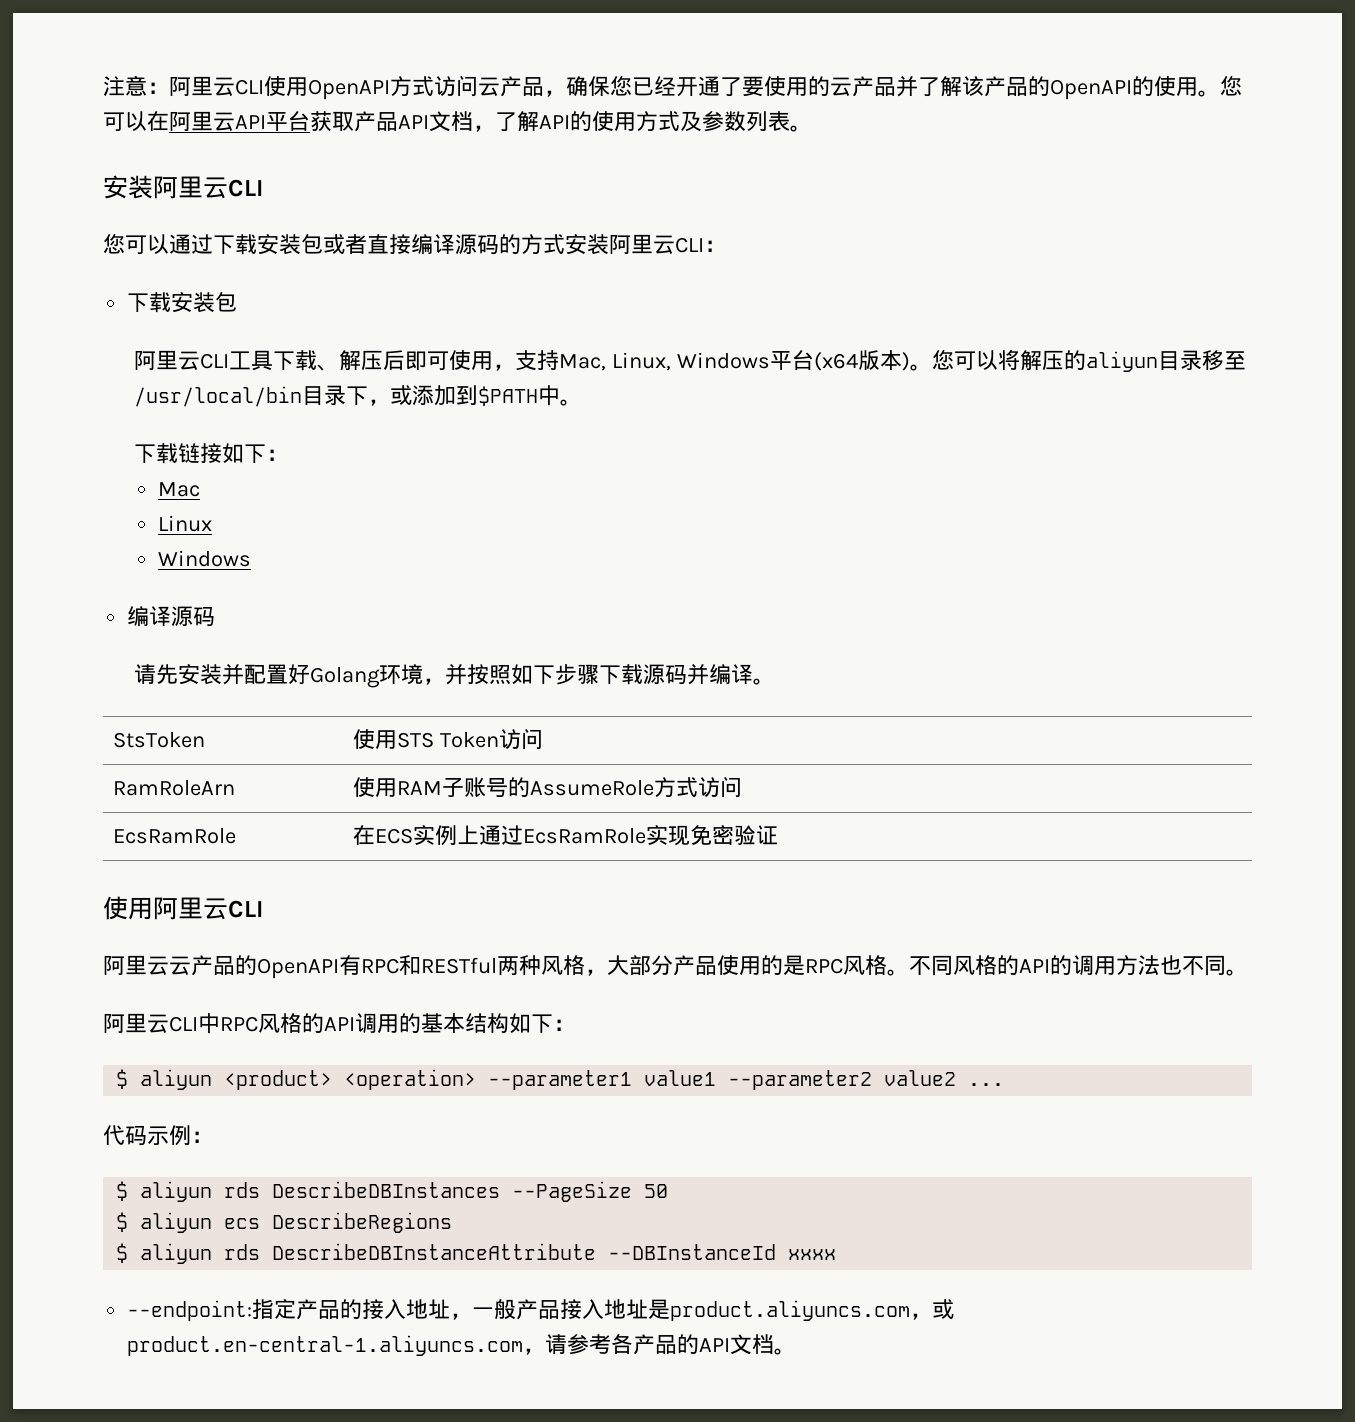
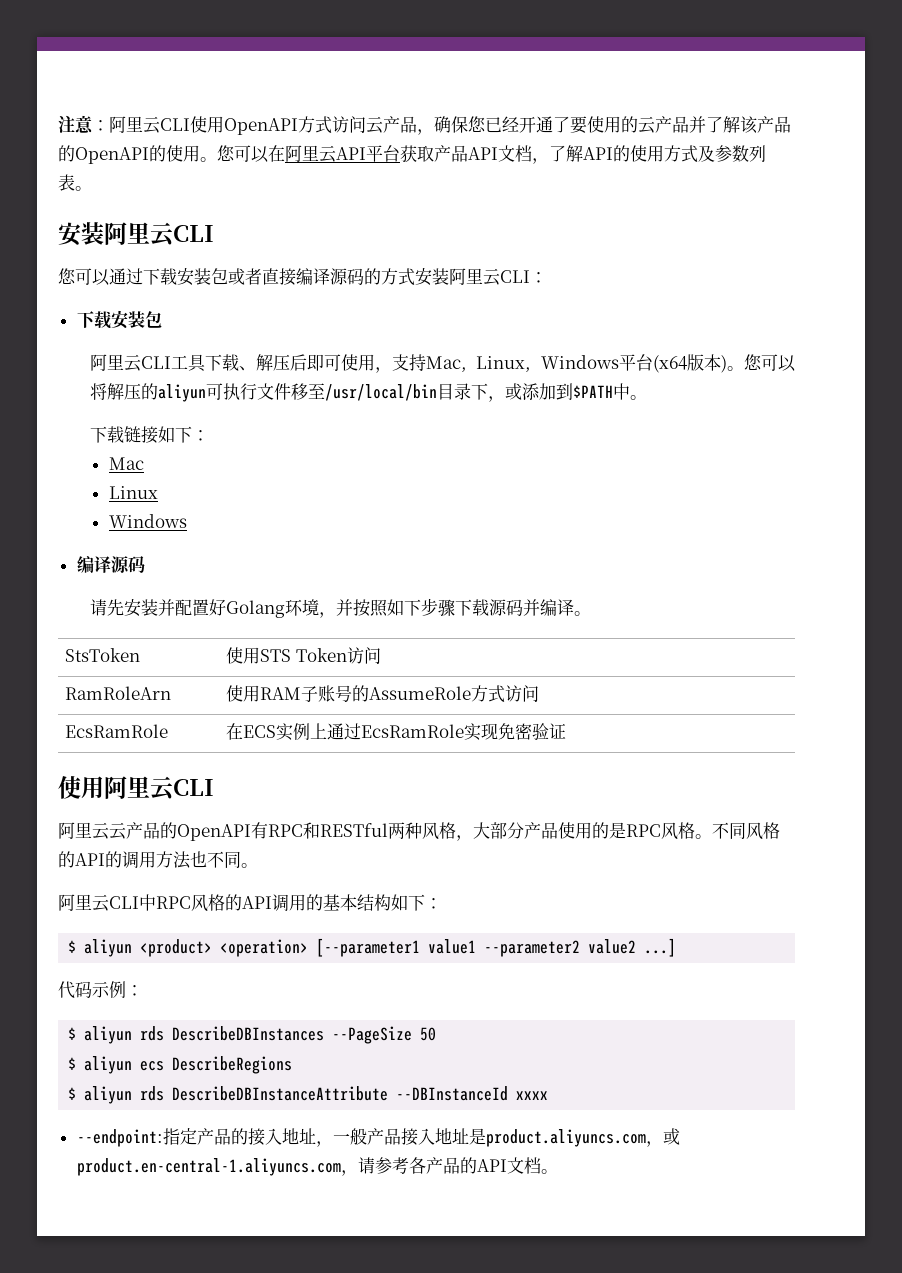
[1157,350,1202,371] 目录 -> [205,383,291,400] 可执行文件
[488,1070,633,1090] --parameter1 -> [316,938,421,957] [--parameter1
[968,1083,1005,1086] ... -> [644,938,677,957] ...]

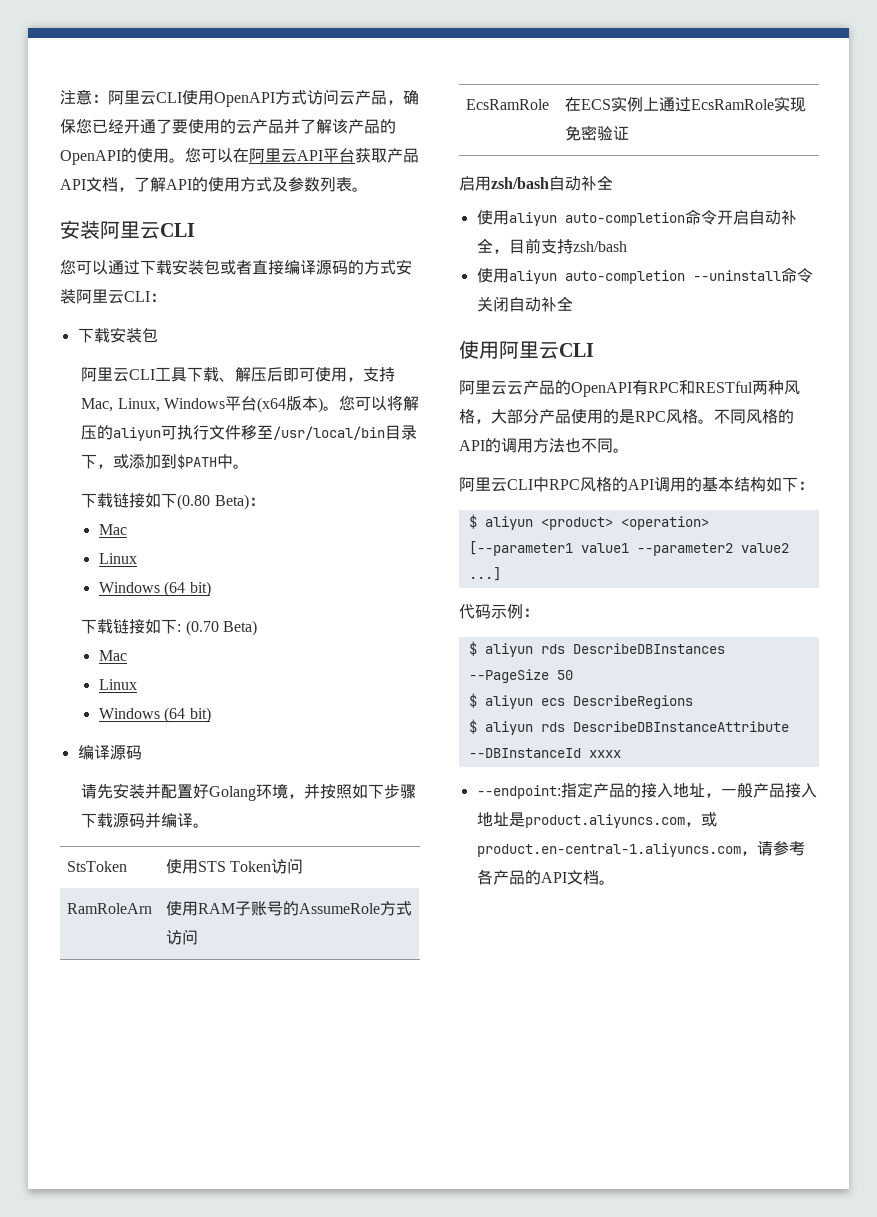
(192, 434) none -> [177,494,249,510] (0.80 Beta)
(187, 521) none -> [164,581,211,597] [81,619,257,636] [98,650,127,661] [98,679,137,690] [98,707,211,723] (64 bit) // 下载链接如下: (0.70 Beta) // Mac // Linux // Windows (64 bit)
(567, 731) none -> [459,175,613,191] [476,209,797,226] [476,238,627,254] [476,267,813,284] [476,296,573,312] // 启用zsh/bash自动补全 // 使用aliyun auto-completion命令开启自动补全，目前支持zsh/bash // 使用aliyun auto-completion --uninstall命令关闭自动补全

* * *

#### Your task:
Each line in the material above that mentions the word "Beta" must be copied.

#### Answer space:
(192, 434) none -> [177,494,249,510] (0.80 Beta)
(187, 521) none -> [164,581,211,597] [81,619,257,636] [98,650,127,661] [98,679,137,690] [98,707,211,723] (64 bit) // 下载链接如下: (0.70 Beta) // Mac // Linux // Windows (64 bit)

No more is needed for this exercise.